Fig. 1: The SPACECAT protocol enables spatially precise, temporally stable fluorescence signals in arbitrary regions of interest.

a Synthetic schema for calcein NVOC. b HEK293T cells were stained with calcein NVOC and imaged before photoactivation and afterwards for 3 h. Cells in schematic adapted with permission from ref. ⁶⁶. c Representative time course images from a single field of view. Presented images of calcein NVOC were taken before photoactivation (calcein NVOC Pre), 10 min after (10’), 60 min after (60’), and 180 min (180’) after photoactivation. Images of CellTrace Red and Hoechst stains were taken 180 min after photoactivation. Dashed line: photoactivated region boundary; scale bar = 100 μm.

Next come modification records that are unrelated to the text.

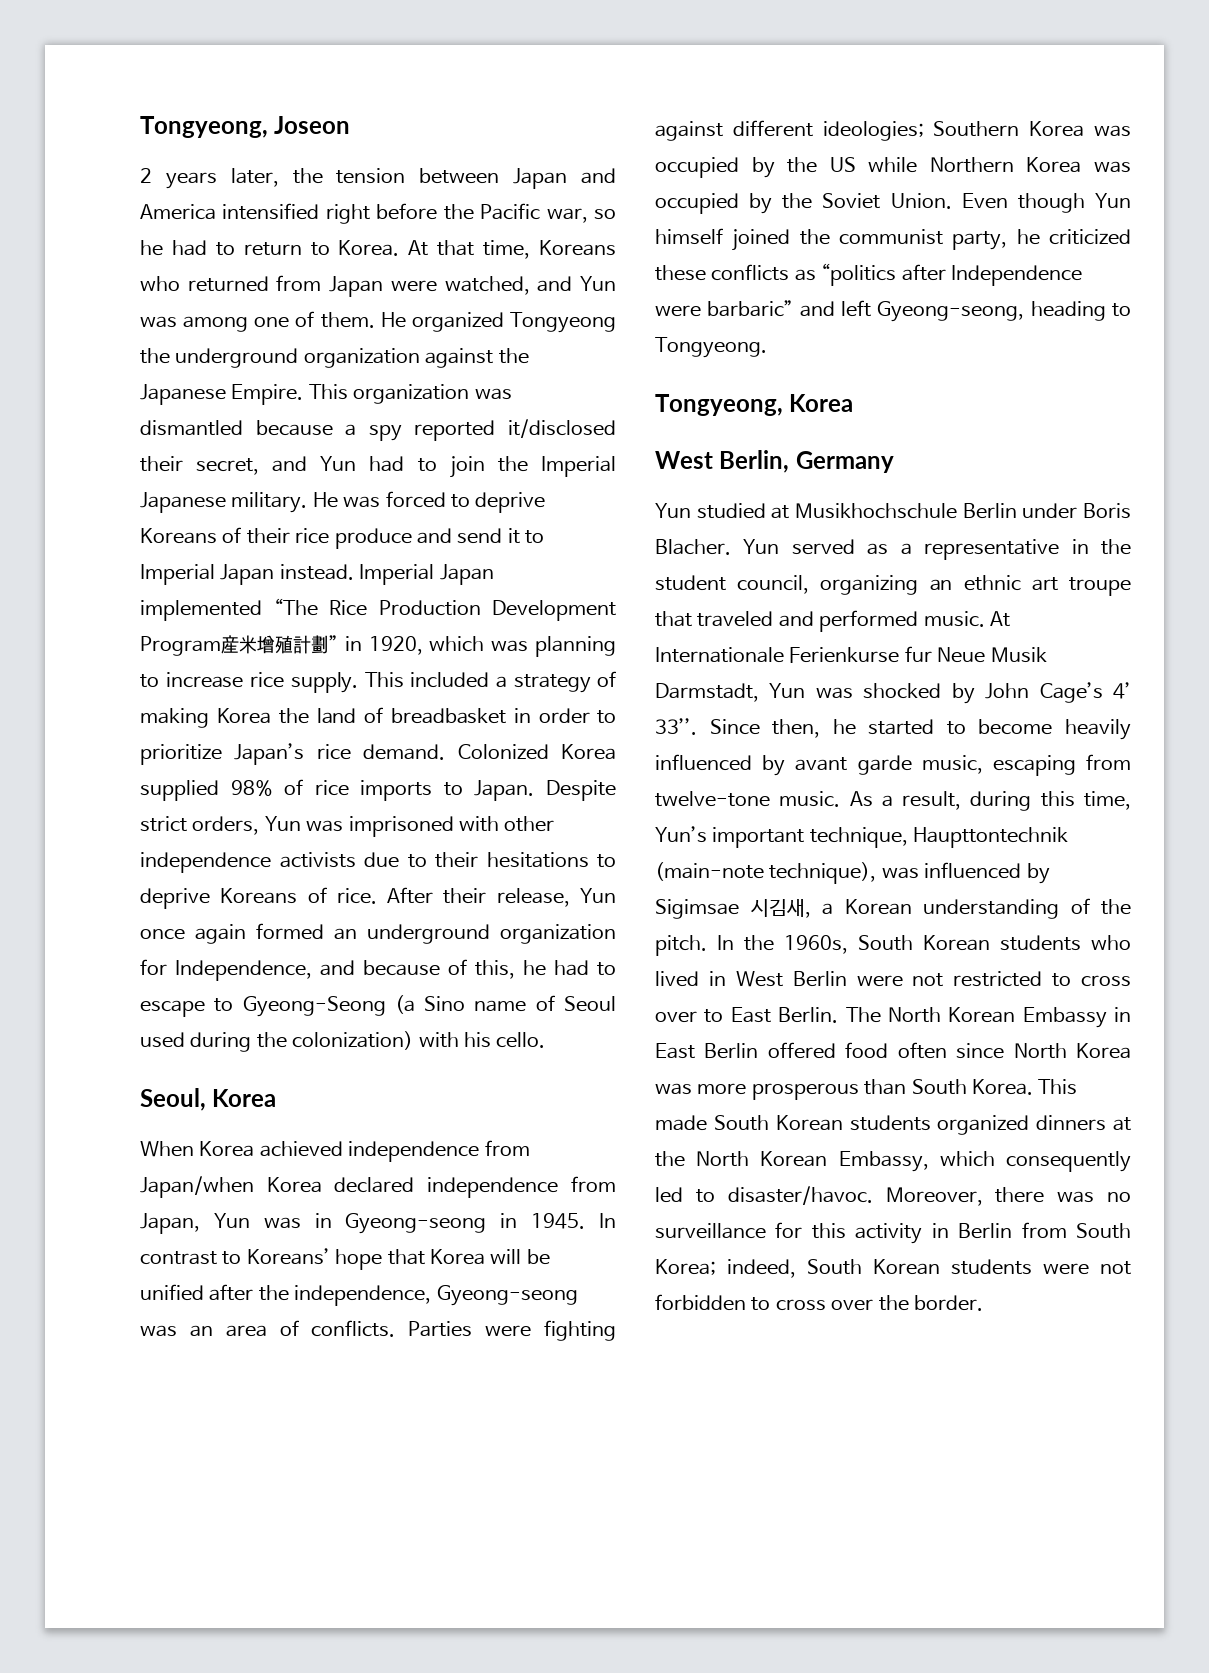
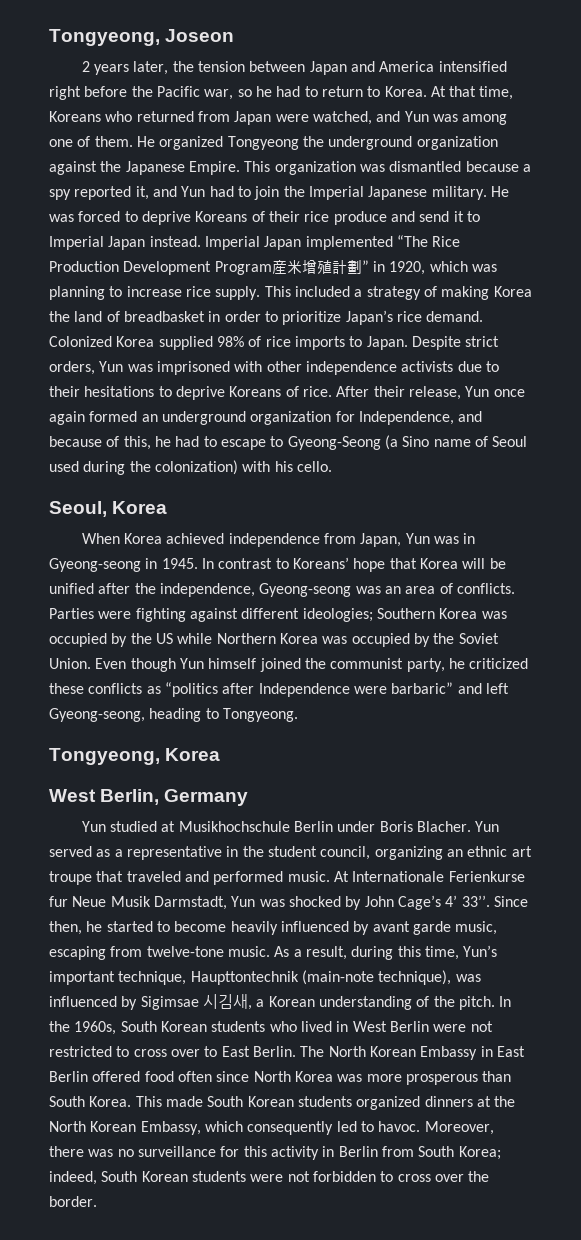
- This organization was dismantled because a spy reported it/disclosed their secret, and Yun had to join the Imperial Japanese military.
+ This organization was dismantled because a spy reported it, and Yun had to join the Imperial Japanese military.
- When Korea achieved independence from Japan/when Korea declared independence from Japan, Yun was in Gyeong-seong in 1945.
+ When Korea achieved independence from Japan, Yun was in Gyeong-seong in 1945.
- This made South Korean students organized dinners at the North Korean Embassy, which consequently led to disaster/havoc.
+ This made South Korean students organized dinners at the North Korean Embassy, which consequently led to havoc.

See Supplementary Fig. 6a for quantitative time courses across n = 10 fields of view. d Contour plots representing the spatial distribution of fluorescence changes in photoactivated regions (green lines, n = 68 cells across 8 fields of view) and regions outside of photoactivation mask (black lines, n = 1347 cells across 8 fields of view). ΔF/F₀ is calculated as a cell’s change in mean fluorescence 180 min after photoactivation, divided by the cell’s pre-photoactivation mean fluorescence. e Composite image of HEK293T cells stained and photo-uncaged within the “MIT” logo region. By sequential addition of 3 photoactivatable probes (calcein NVOC, PA-JF549, PA-JF646) and leveraging different photoactivation thresholds (10 s for calcein NVOC, 0.5 s for PA-JF549 and PA-JF646), 5-color encoding is achieved. Scale bar = 100 μm. Green: uncaged calcein NVOC; yellow: uncaged PA-JF646, red: uncaged PA-JF549. Multiplexed encoding scheme repeated a total of n = 2 times.